§ REQUIRED ACTION: Only the words of the entries are wanted, repeated exactly and without images.

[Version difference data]

---------------

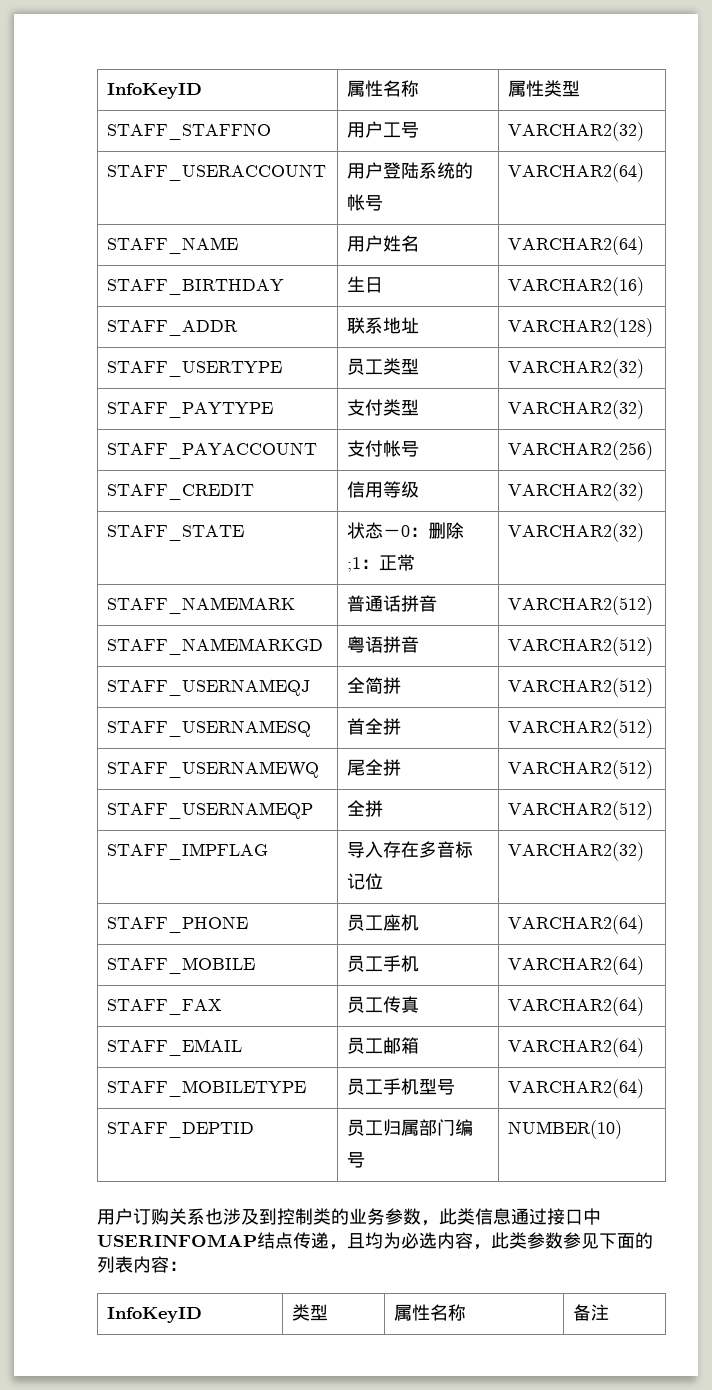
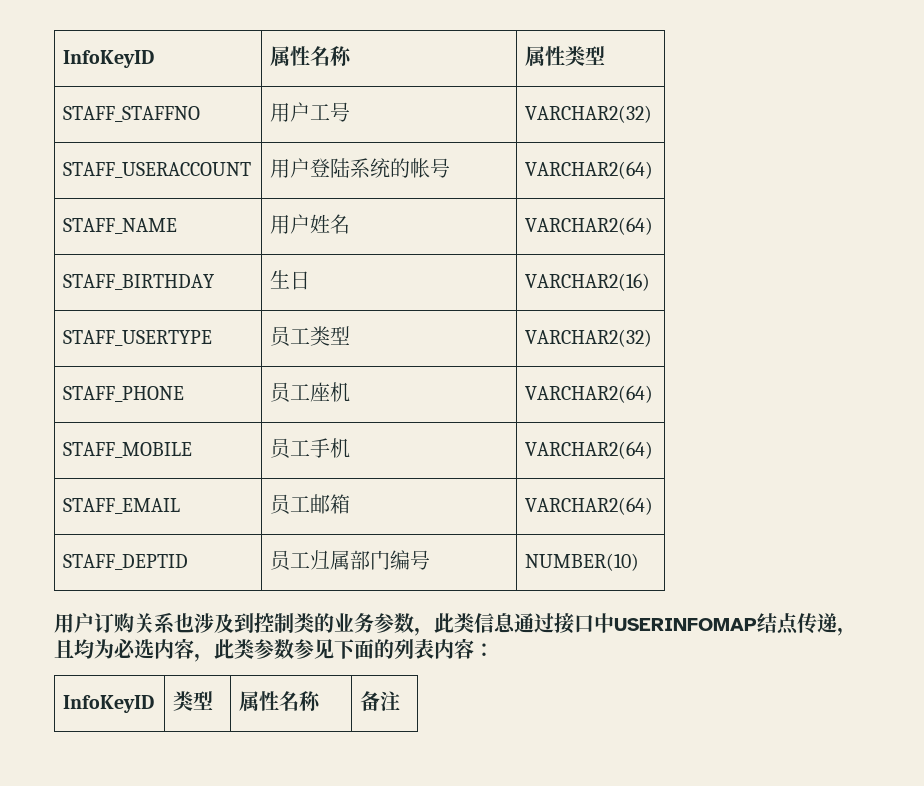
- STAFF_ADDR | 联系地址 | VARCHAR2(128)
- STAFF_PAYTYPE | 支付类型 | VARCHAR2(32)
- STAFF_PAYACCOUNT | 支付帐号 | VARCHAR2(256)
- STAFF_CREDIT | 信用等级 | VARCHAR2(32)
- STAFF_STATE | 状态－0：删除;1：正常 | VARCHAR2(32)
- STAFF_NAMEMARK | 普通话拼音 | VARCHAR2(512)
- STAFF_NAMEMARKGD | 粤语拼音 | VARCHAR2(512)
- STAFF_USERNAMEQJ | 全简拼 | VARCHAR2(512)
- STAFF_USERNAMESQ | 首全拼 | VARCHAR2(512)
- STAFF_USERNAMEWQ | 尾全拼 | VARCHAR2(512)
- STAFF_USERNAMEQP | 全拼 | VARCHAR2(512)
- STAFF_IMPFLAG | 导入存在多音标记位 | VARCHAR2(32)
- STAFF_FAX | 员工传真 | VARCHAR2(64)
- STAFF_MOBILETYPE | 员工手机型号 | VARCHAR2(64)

---------------

§ RESPONSE TO THIS EXERCISE:
- STAFF_ADDR | 联系地址 | VARCHAR2(128)
- STAFF_PAYTYPE | 支付类型 | VARCHAR2(32)
- STAFF_PAYACCOUNT | 支付帐号 | VARCHAR2(256)
- STAFF_CREDIT | 信用等级 | VARCHAR2(32)
- STAFF_STATE | 状态－0：删除;1：正常 | VARCHAR2(32)
- STAFF_NAMEMARK | 普通话拼音 | VARCHAR2(512)
- STAFF_NAMEMARKGD | 粤语拼音 | VARCHAR2(512)
- STAFF_USERNAMEQJ | 全简拼 | VARCHAR2(512)
- STAFF_USERNAMESQ | 首全拼 | VARCHAR2(512)
- STAFF_USERNAMEWQ | 尾全拼 | VARCHAR2(512)
- STAFF_USERNAMEQP | 全拼 | VARCHAR2(512)
- STAFF_IMPFLAG | 导入存在多音标记位 | VARCHAR2(32)
- STAFF_FAX | 员工传真 | VARCHAR2(64)
- STAFF_MOBILETYPE | 员工手机型号 | VARCHAR2(64)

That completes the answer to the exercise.